Il se trouve qu’en face de chez moi se situe une "grande surface spécialisée", qui a pignon sur les grands boulevards de ma ville. L’imeuble qui l’abrite est immonde. Un des sommets de ce que les années 60 ont fait de pire dans le genre façade en dalles pour terrasses. Mais il se trouve aussi que la grande surface en question a racheté 80% du rez-de-chaussée de cet immeuble, ainsi que tout le parking qui se situe derrière pour que les beaufs qui viennent faire leurs courses en centre ville avec leurs voitures n’aient pas de difficultés à venir s’y approvisionner.
La semaine dernière, par curiosité, je suis allé visiter ce parking en passant, intrigué par ce mur lépreux immonde qui fait face à mes fenêtres sur un côté de mon appartement. Et là, surprise, l’intérieur est immense (on s’en doutait), avec une assez jolie structure en béton en guise de toit.
Et je me suis pris à rêver de gagner au loto (ben quoi, la différence de probabilité entre gagner en jouant ou ne pas jouer est si infime que je me prends parfois à rêver d’y gagner alors que je n’y joue pas…). Gagner au loto, disais-je, racheter cette enseigne médiocre à la devanture pisseuse faire tomber la dalle qui sépare l’espace du parking en deux étages, changer ou habiller les murs de n’importe quoi de plus avouable que ce qu’ils sont actuellement, et transformer tout cet affligeant sous-produit architectural en auditorium du XXI° siècle, avec une esthétique rappelant complètement le XIX°, velours rouge, briques, poutrelles rivetées et verrières. Réaliser ainsi un véritable auditorium au centre de cette ville qui en manque cruellement. (Ce qui existe pour le moment est assez mal adapté, même si cela a son charme).
J’entends d’ici quelque fâcheux s’exclamer "Han, mais le XIX° c’est rétro, c’est du déjà vu, c’est nul !"
Quand le snobisme le dispute à la bêtise à ce point, je ne m’abaisserai pas à répondre.
Et puis surtout, vous vous en doutez, faire trôner au milieu de la scène un énOOOOOOÔOOOOOOOrme orgue de concert, 100 jeux minimum, électropneumatique, tant qu’à faire, avec des boîtes expressives partout, le genre hyper-symphonique, mixtures bizarres, fonds sirupeux, clavier à forte pression, etc.

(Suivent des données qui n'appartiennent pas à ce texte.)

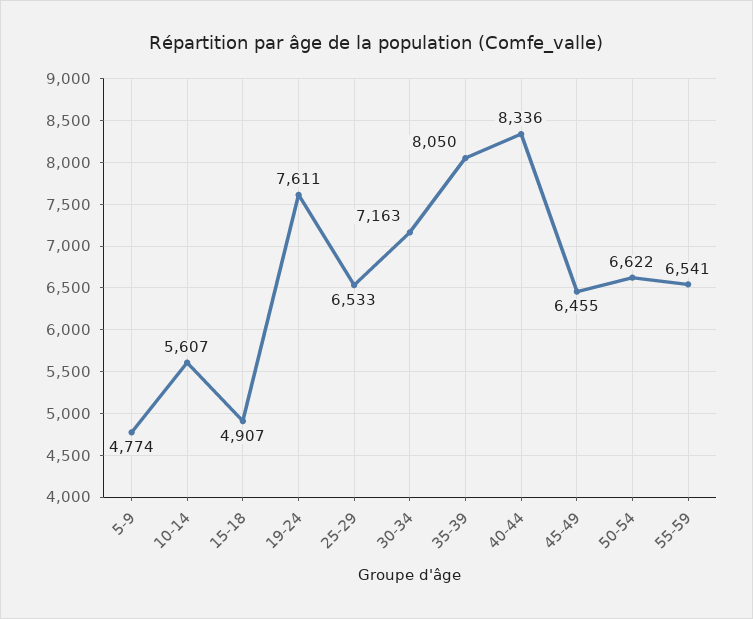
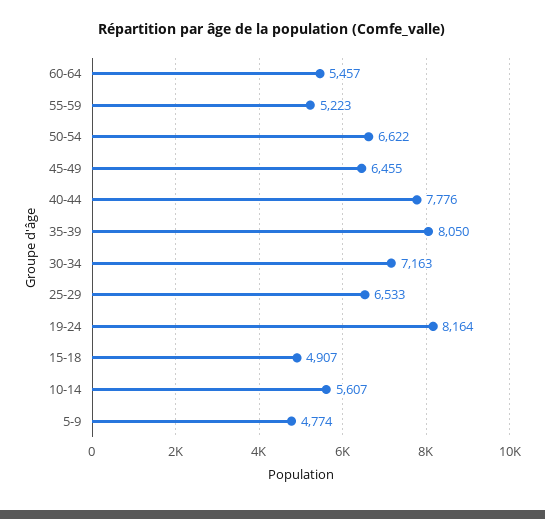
19-24: 7611 -> 8164
40-44: 8336 -> 7776
55-59: 6541 -> 5223
60-64: none -> 5457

J’entends d’ici quelque fâcheux s’exclamer "Han, mais on peut pas jouer Bach sur ce type d’instrument !".
Je ne répondrai même pas.
Et j’y organiserais plein de concerts à bas prix voire gratuits, n’ayant pas besoin de rentabiliser le moins du monde la salle, et en faisant vivre des concertistes doués et méconnus, en faisant venir des gens très connus aussi pour que tout le monde en profite.
J’entends d’ici quelques fâcheux s’exclamer "Han, mais tu vas casser le marché !"
… Faut-il vraiment que je réponde ? …
Finalement, ils sont tellement nombreux les imbéciles qui vous gâcheraient vos fantasmes avec leurs esprits mesquins qu’on serait presque content de ne jamais pouvoir les réaliser.